Il est souvent bien difficile de faire changer d’avis les autres, de les convaincre d’adopter de nouveaux comportements. Classiquement, les outils de persuasion utilisés sont de deux types : le langage verbal, d’une part, illustré très souvent dans les actualités politiques (par exemple, les débats actuels sur le « mariage pour tous » donnent lieu à des échanges de point de vue interminables qui aboutissent rarement à des remises en question). La codification des pratiques, d’autre part, consiste en la création de lois par un gouvernement. Celles-ci assurent en général un contrôle sur les comportements par la répression. Le mode d’influence des lois est donc basé sur un contrôle dit aversif ; par exemple, si vous ne réduisez pas votre vitesse en voiture, vous devrez payer une amende et l’on vous retirera un certain nombre de points sur votre permis.
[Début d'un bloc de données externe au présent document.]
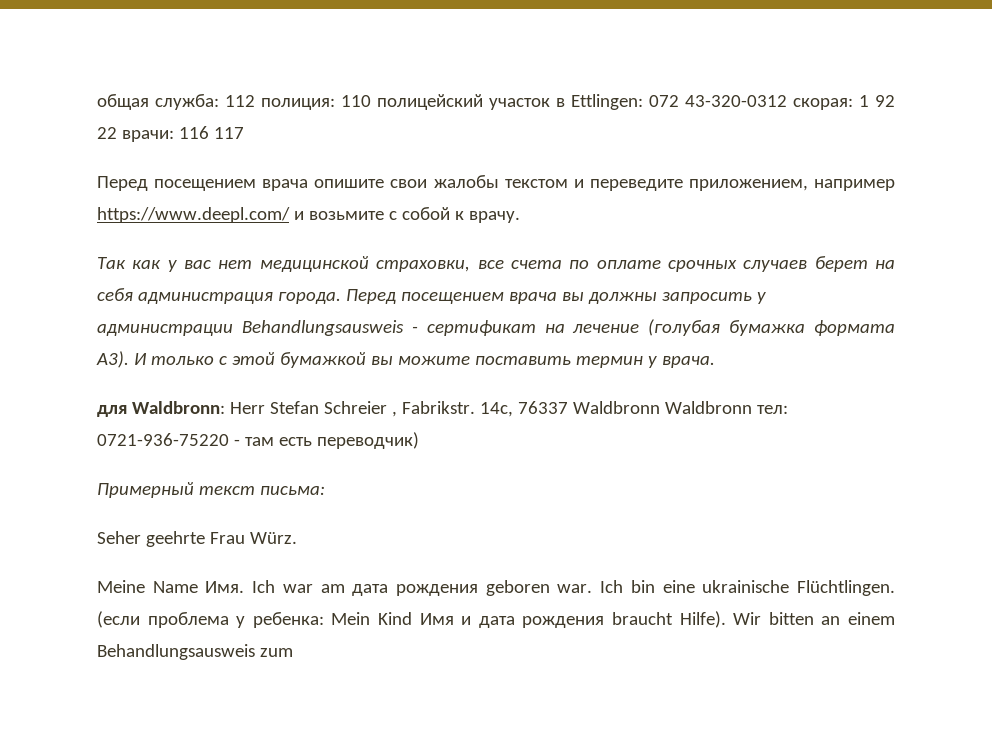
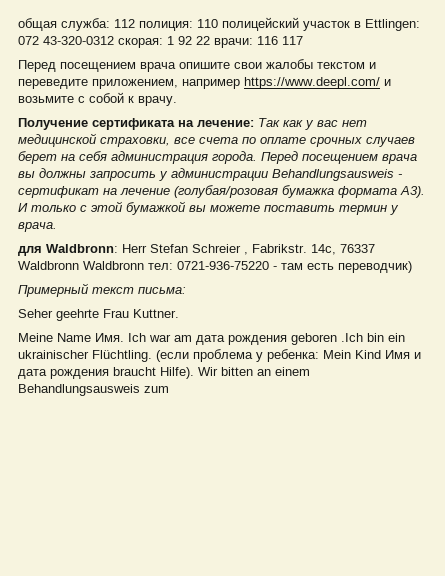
- Так как у вас нет медицинской страховки, все счета по оплате срочных случаев берет на себя администрация города.
+ Получение сертификата на лечение: Так как у вас нет медицинской страховки, все счета по оплате срочных случаев берет на себя администрация города.
- Перед посещением врача вы должны запросить у администрации Behandlungsausweis - сертификат на лечение (голубая бумажка формата А3). И только с этой бумажкой вы можите поставить термин у врача.
+ Перед посещением врача вы должны запросить у администрации Behandlungsausweis - сертификат на лечение (голубая/розовая бумажка формата А3). И только с этой бумажкой вы можете поставить термин у врача.
- Seher geehrte Frau Würz.
+ Seher geehrte Frau Kuttner.
- Meine Name Имя. Ich war am дата рождения geboren war. Ich bin eine ukrainische Flüchtlingen.
+ Meine Name Имя. Ich war am дата рождения geboren .Ich bin ein ukrainischer Flüchtling.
Ces contraintes sociales sont efficaces pour la plupart des gens, mais ont deux inconvénients majeurs. Le premier est qu’elles ne permettent pas aux populations d'apprendre des comportements alternatifs plus appropriés. Le second est de provoquer des effets secondaires désagréables chez le citoyen, comme la culpabilité ou la honte par exemple. Ces sentiments sont le résultat d’un conditionnement de nos comportements sociaux, en lien justement avec des conséquences punitives instituées (le fait de mentir par exemple provoque généralement un mal être physiologique nommé culpabilité, qui n’est rien d’autre que le résultat d’un apprentissage : tromper autrui a souvent été suivit d’une réprimande).

Il existe pourtant une autre façon de changer les comportements, beaucoup plus « fun ». En 2009, l’entreprise Volkswagen, a organisé un concours, « The fun theory », qui s’inspire d’un principe psychologique appelé le renforcement positif. Il s’agissait pour les participants de proposer un projet permettant de changer un comportement d’intérêt social ou sanitaire en utilisant ce principe de renforcement positif. Le gagnant du concours a mis au point un « radar loterie ». Son invention a permis de réduire la vitesse des automobilistes en les motivant à participer à un tirage au sort : à chaque fois qu’ils respectaient la limite de vitesse autorisée (30 km/h), leur plaque d’immatriculation était photographiée puis tirée au sort chaque jour pour gagner de l’argent ou des bons d’achat. Sur les 3 jours d’expérience, le taux de réduction de la vitesse moyenne a été de 22%.

 

Pour visionner toutes les expériences du concours, allez sur le site www.thefuntheory.com

De telles expériences pourraient largement inspirer nos gouvernements. Car dans le contexte social et politique actuel, il est certain qu’un peu de « fun » pourrait nous aider à nous lever chaque matin.